TASK TO CARRY OUT: Find every line below that contains the word "Suicide" and copy it out.

INFORMATION:
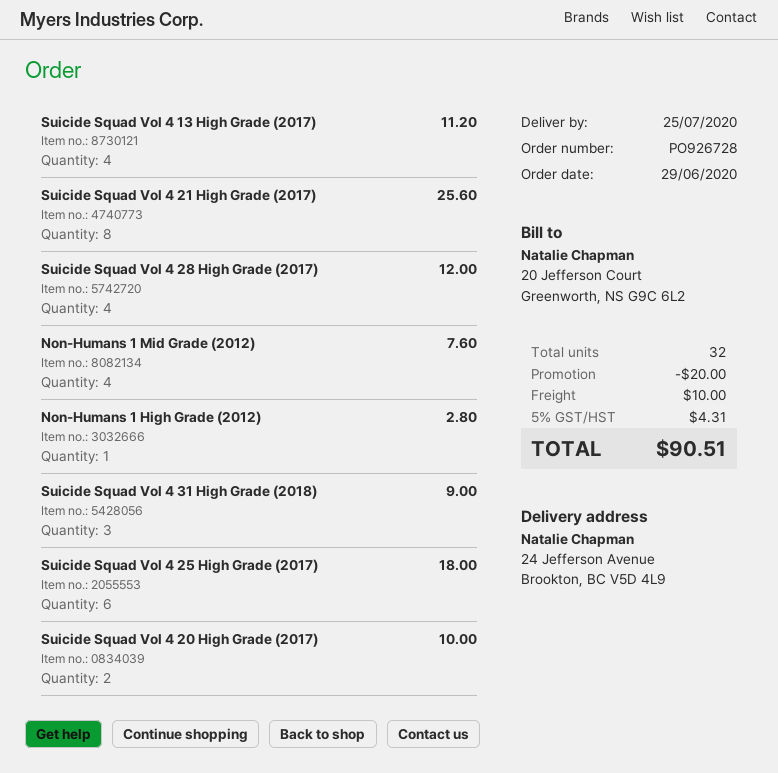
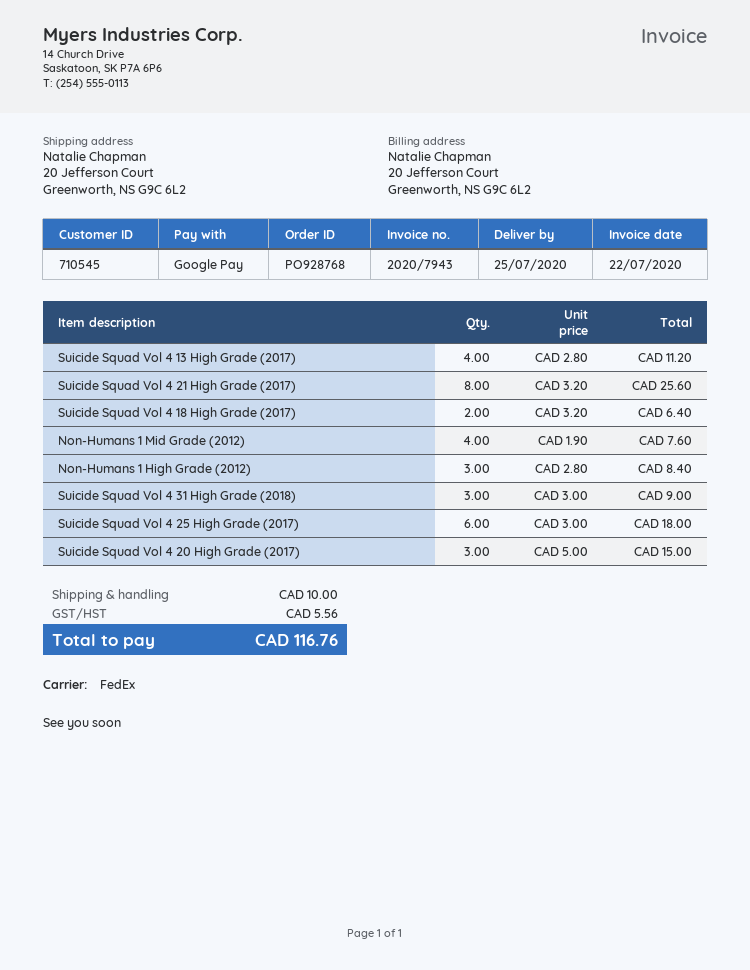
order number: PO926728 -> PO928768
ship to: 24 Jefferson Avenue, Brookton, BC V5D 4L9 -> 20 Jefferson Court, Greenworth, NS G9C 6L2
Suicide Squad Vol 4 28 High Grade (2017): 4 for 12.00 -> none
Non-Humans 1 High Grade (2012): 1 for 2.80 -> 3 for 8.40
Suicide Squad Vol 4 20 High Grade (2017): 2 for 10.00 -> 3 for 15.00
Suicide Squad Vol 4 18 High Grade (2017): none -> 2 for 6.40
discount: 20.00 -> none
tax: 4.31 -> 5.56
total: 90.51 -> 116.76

ANSWER SPACE:
Suicide Squad Vol 4 28 High Grade (2017): 4 for 12.00 -> none
Suicide Squad Vol 4 20 High Grade (2017): 2 for 10.00 -> 3 for 15.00
Suicide Squad Vol 4 18 High Grade (2017): none -> 2 for 6.40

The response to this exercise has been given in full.